▸ WHAT THE TASK ASKS
Every entry gets copied exactly. No images go into the copy.
*** SOURCE RECORDS Section Begins ***
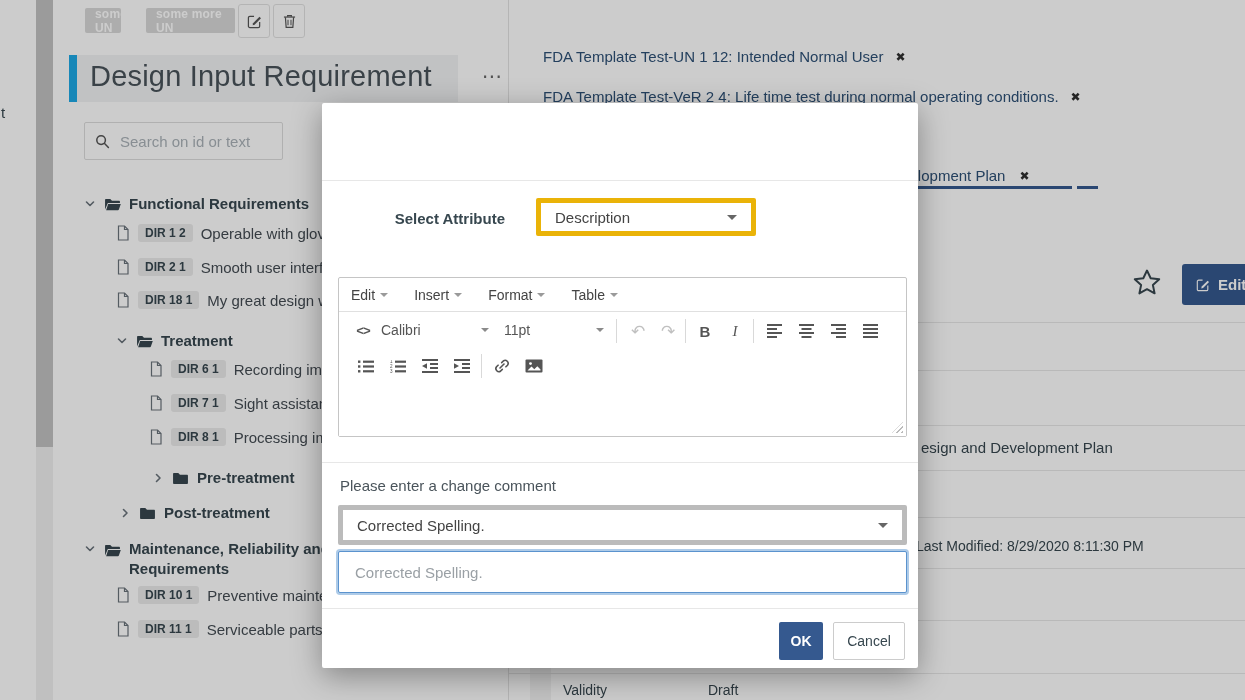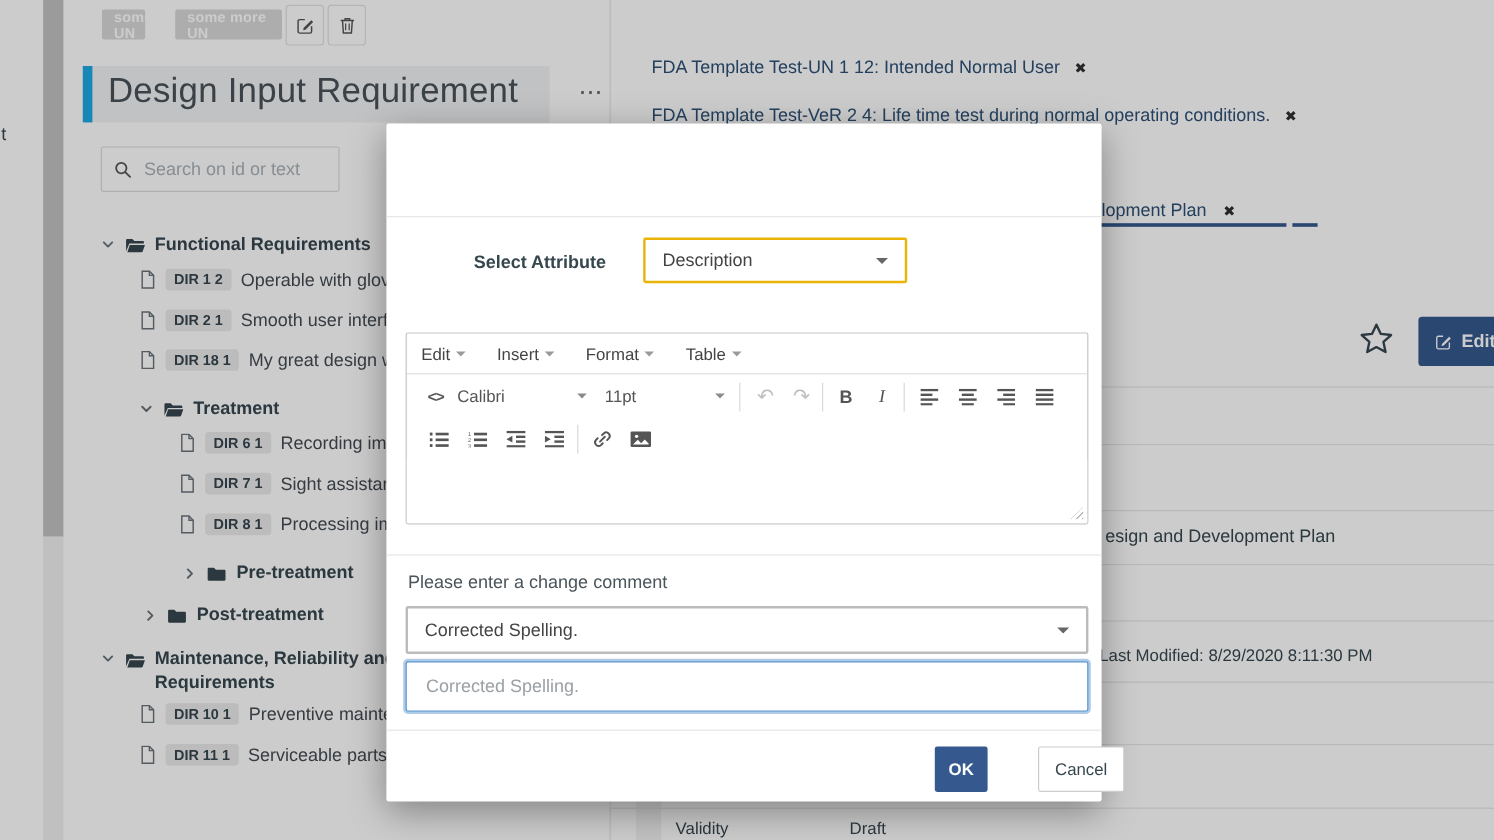--- a/index.html
+++ b/index.html
@@ -65,7 +65,7 @@
   #modal-title{left:23px;top:16px;font-size:23px;color:#37474f;}
   .mhr{position:absolute;left:0;width:596px;height:1px;background:#e7e7e7;}
   #attr-label{left:0;top:107px;width:183px;text-align:right;font-size:15px;font-weight:bold;color:#37474f;}
-  .selectbox{position:absolute;border:2px solid #eab308;border-radius:2px;background:#fff;display:flex;align-items:center;
+  .selectbox{position:absolute;border:5px solid #eab308;border-radius:2px;background:#fff;display:flex;align-items:center;
         padding:0 14px;font-size:15px;color:#444;box-sizing:border-box;}
   .selectbox .grow{flex:1;}
   .caret{width:0;height:0;border-left:5px solid transparent;border-right:5px solid transparent;border-top:5px solid #666;}

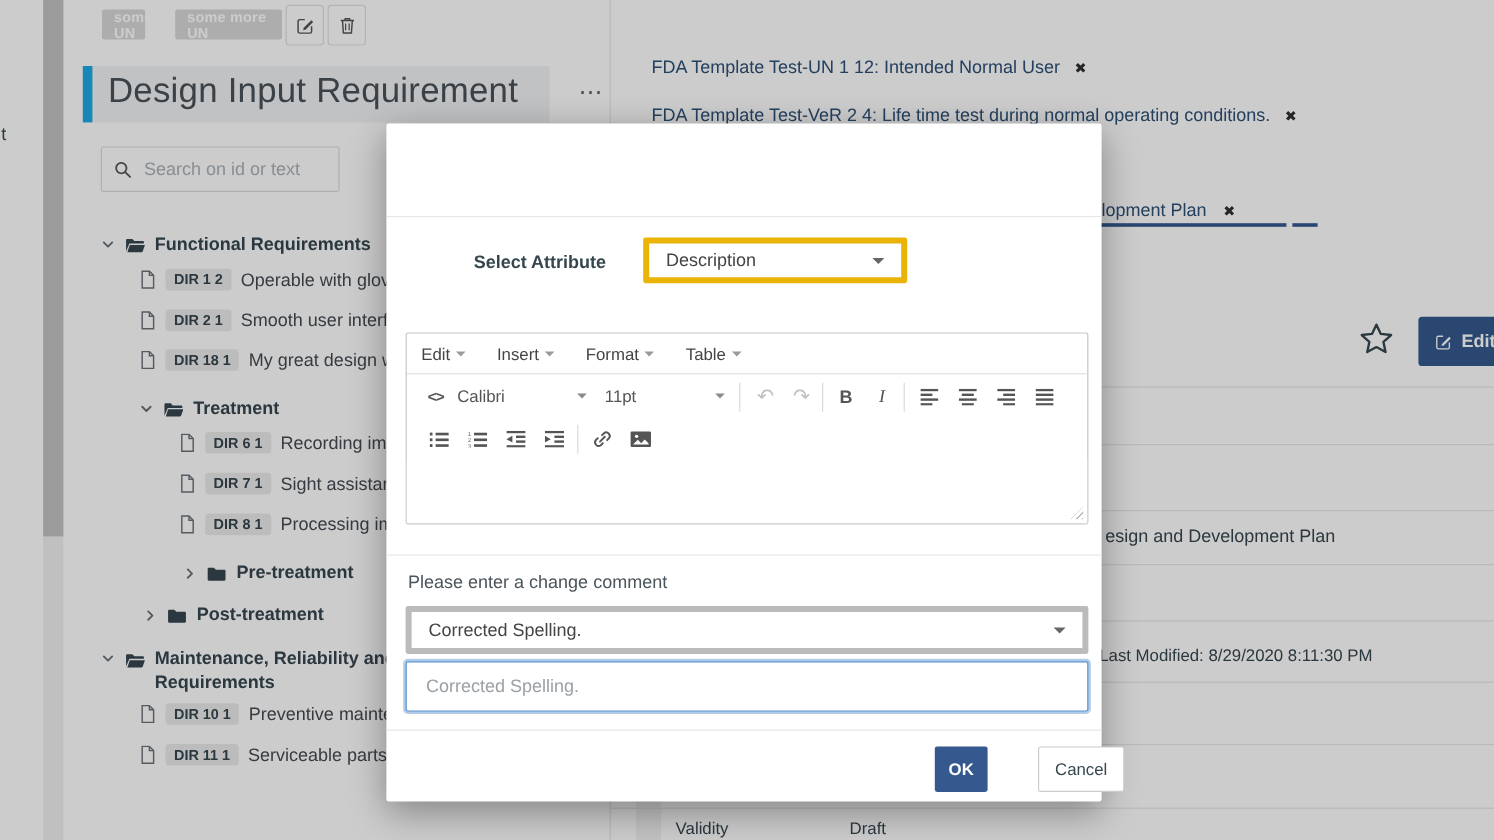--- a/index.html
+++ b/index.html
@@ -97,7 +97,7 @@
   #ok-btn{left:457px;top:519px;width:44px;height:38px;background:#35598f;color:#fff;border:none;border-radius:2px;
         font-size:14px;font-weight:bold;font-family:inherit;}
   #cancel-btn{left:511px;top:519px;width:72px;height:38px;background:#fff;color:#37474f;border:1px solid #ccc;border-radius:2px;
-        font-size:14px;font-family:inherit;box-sizing:border-box;margin-left:32px;}
+        font-size:14px;font-family:inherit;box-sizing:border-box;}
   .code-ic{font-family:"Liberation Mono","DejaVu Sans Mono",monospace;font-size:13px;font-weight:bold;letter-spacing:-1px;}
   .b-ic{font-size:15px;font-weight:bold;}
   .i-ic{font-size:15px;font-style:italic;font-family:"Liberation Serif","DejaVu Serif",serif;}

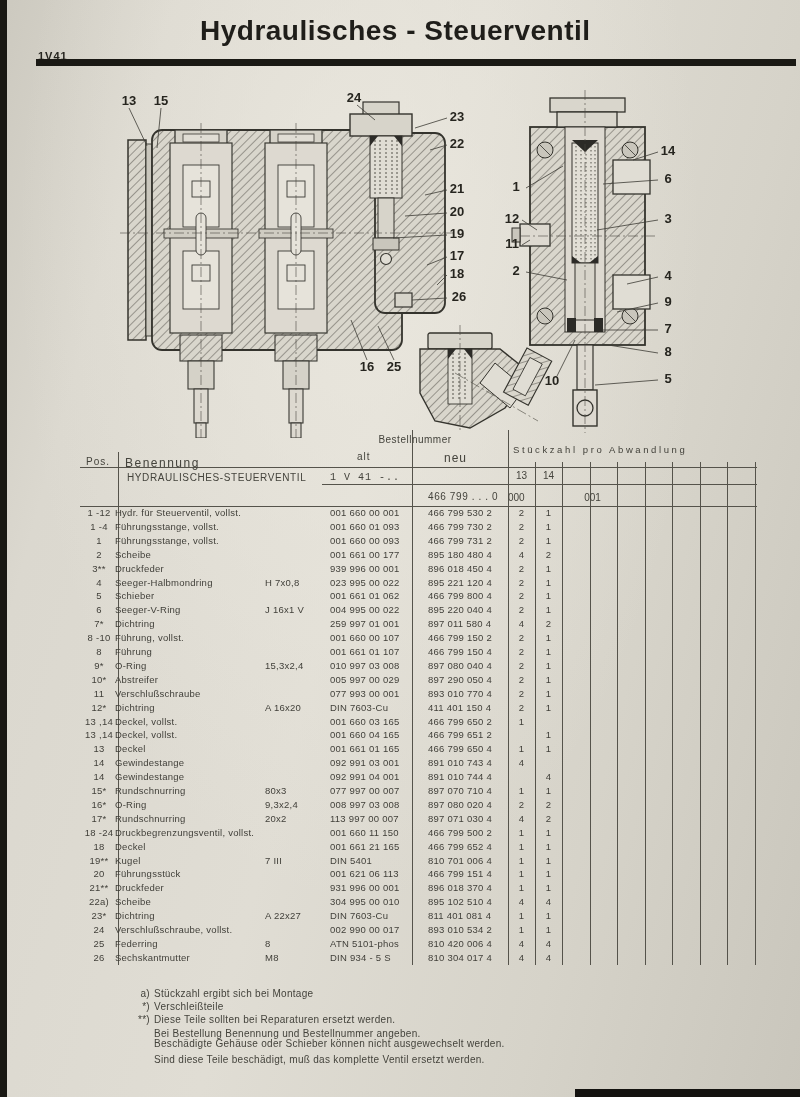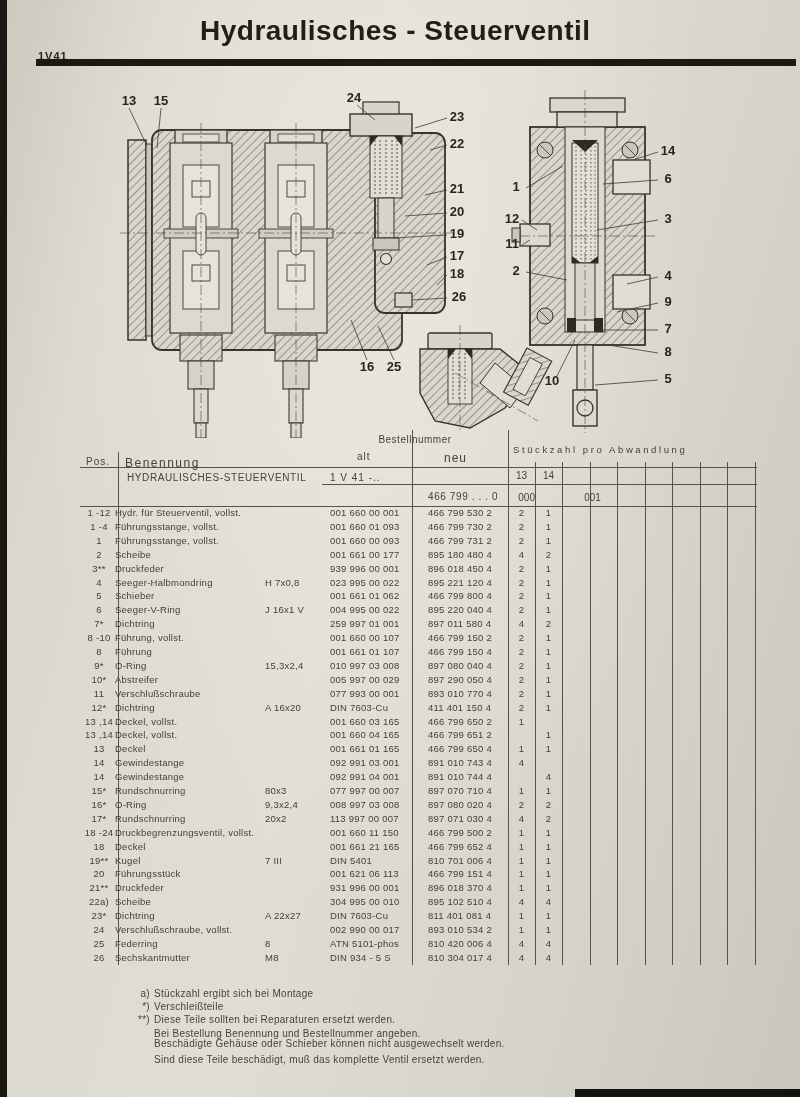--- a/index.html
+++ b/index.html
@@ -33,7 +33,7 @@
   .th-neu{left:444px;top:451px;font-size:12px;letter-spacing:1px;}
   .th-qty{left:513px;top:444px;font-size:9.5px;letter-spacing:2.6px;}
   .as-name{left:127px;top:472px;font-size:10px;letter-spacing:.6px;}
-  .as-code{left:330px;top:472px;font-size:10px;letter-spacing:1px;}
+  .as-code{left:330px;top:472px;font-size:10px;letter-spacing:1px;font-family:Liberation Mono, monospace;}
   .as-13{left:508px;top:470px;width:27px;text-align:center;font-size:10px;}
   .as-14{left:535px;top:470px;width:27px;text-align:center;font-size:10px;}
   .or-new{left:428px;top:491px;font-size:10px;letter-spacing:.6px;}

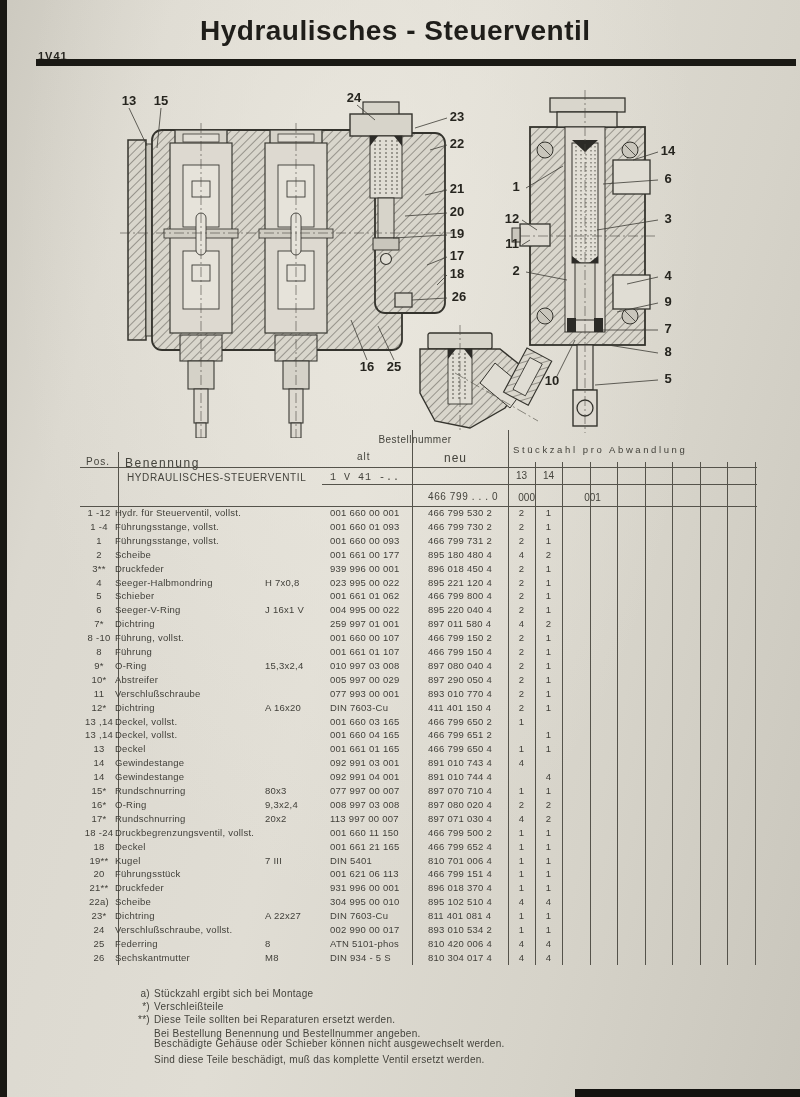--- a/index.html
+++ b/index.html
@@ -37,7 +37,7 @@
   .as-13{left:508px;top:470px;width:27px;text-align:center;font-size:10px;}
   .as-14{left:535px;top:470px;width:27px;text-align:center;font-size:10px;}
   .or-new{left:428px;top:491px;font-size:10px;letter-spacing:.6px;}
-  .or-13{left:508px;top:492px;width:27px;text-align:right;font-size:10px;}
+  .or-13{left:508px;top:492px;width:27px;text-align:left;font-size:10px;}
   .or-14{left:535px;top:492px;width:27px;text-align:center;font-size:10px;padding-left:44px;}
   
   .prow{position:absolute;left:80px;width:680px;height:13.9px;line-height:13.9px;font-size:9.5px;letter-spacing:.25px;color:#403f39;white-space:nowrap;}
*** SOURCE RECORDS Section Ends ***
▸ WRITTEN REPLY
--- a/index.html
+++ b/index.html
@@ -65,7 +65,7 @@
   #modal-title{left:23px;top:16px;font-size:23px;color:#37474f;}
   .mhr{position:absolute;left:0;width:596px;height:1px;background:#e7e7e7;}
   #attr-label{left:0;top:107px;width:183px;text-align:right;font-size:15px;font-weight:bold;color:#37474f;}
-  .selectbox{position:absolute;border:2px solid #eab308;border-radius:2px;background:#fff;display:flex;align-items:center;
+  .selectbox{position:absolute;border:5px solid #eab308;border-radius:2px;background:#fff;display:flex;align-items:center;
         padding:0 14px;font-size:15px;color:#444;box-sizing:border-box;}
   .selectbox .grow{flex:1;}
   .caret{width:0;height:0;border-left:5px solid transparent;border-right:5px solid transparent;border-top:5px solid #666;}

--- a/index.html
+++ b/index.html
@@ -97,7 +97,7 @@
   #ok-btn{left:457px;top:519px;width:44px;height:38px;background:#35598f;color:#fff;border:none;border-radius:2px;
         font-size:14px;font-weight:bold;font-family:inherit;}
   #cancel-btn{left:511px;top:519px;width:72px;height:38px;background:#fff;color:#37474f;border:1px solid #ccc;border-radius:2px;
-        font-size:14px;font-family:inherit;box-sizing:border-box;margin-left:32px;}
+        font-size:14px;font-family:inherit;box-sizing:border-box;}
   .code-ic{font-family:"Liberation Mono","DejaVu Sans Mono",monospace;font-size:13px;font-weight:bold;letter-spacing:-1px;}
   .b-ic{font-size:15px;font-weight:bold;}
   .i-ic{font-size:15px;font-style:italic;font-family:"Liberation Serif","DejaVu Serif",serif;}

--- a/index.html
+++ b/index.html
@@ -33,7 +33,7 @@
   .th-neu{left:444px;top:451px;font-size:12px;letter-spacing:1px;}
   .th-qty{left:513px;top:444px;font-size:9.5px;letter-spacing:2.6px;}
   .as-name{left:127px;top:472px;font-size:10px;letter-spacing:.6px;}
-  .as-code{left:330px;top:472px;font-size:10px;letter-spacing:1px;}
+  .as-code{left:330px;top:472px;font-size:10px;letter-spacing:1px;font-family:Liberation Mono, monospace;}
   .as-13{left:508px;top:470px;width:27px;text-align:center;font-size:10px;}
   .as-14{left:535px;top:470px;width:27px;text-align:center;font-size:10px;}
   .or-new{left:428px;top:491px;font-size:10px;letter-spacing:.6px;}

--- a/index.html
+++ b/index.html
@@ -37,7 +37,7 @@
   .as-13{left:508px;top:470px;width:27px;text-align:center;font-size:10px;}
   .as-14{left:535px;top:470px;width:27px;text-align:center;font-size:10px;}
   .or-new{left:428px;top:491px;font-size:10px;letter-spacing:.6px;}
-  .or-13{left:508px;top:492px;width:27px;text-align:right;font-size:10px;}
+  .or-13{left:508px;top:492px;width:27px;text-align:left;font-size:10px;}
   .or-14{left:535px;top:492px;width:27px;text-align:center;font-size:10px;padding-left:44px;}
   
   .prow{position:absolute;left:80px;width:680px;height:13.9px;line-height:13.9px;font-size:9.5px;letter-spacing:.25px;color:#403f39;white-space:nowrap;}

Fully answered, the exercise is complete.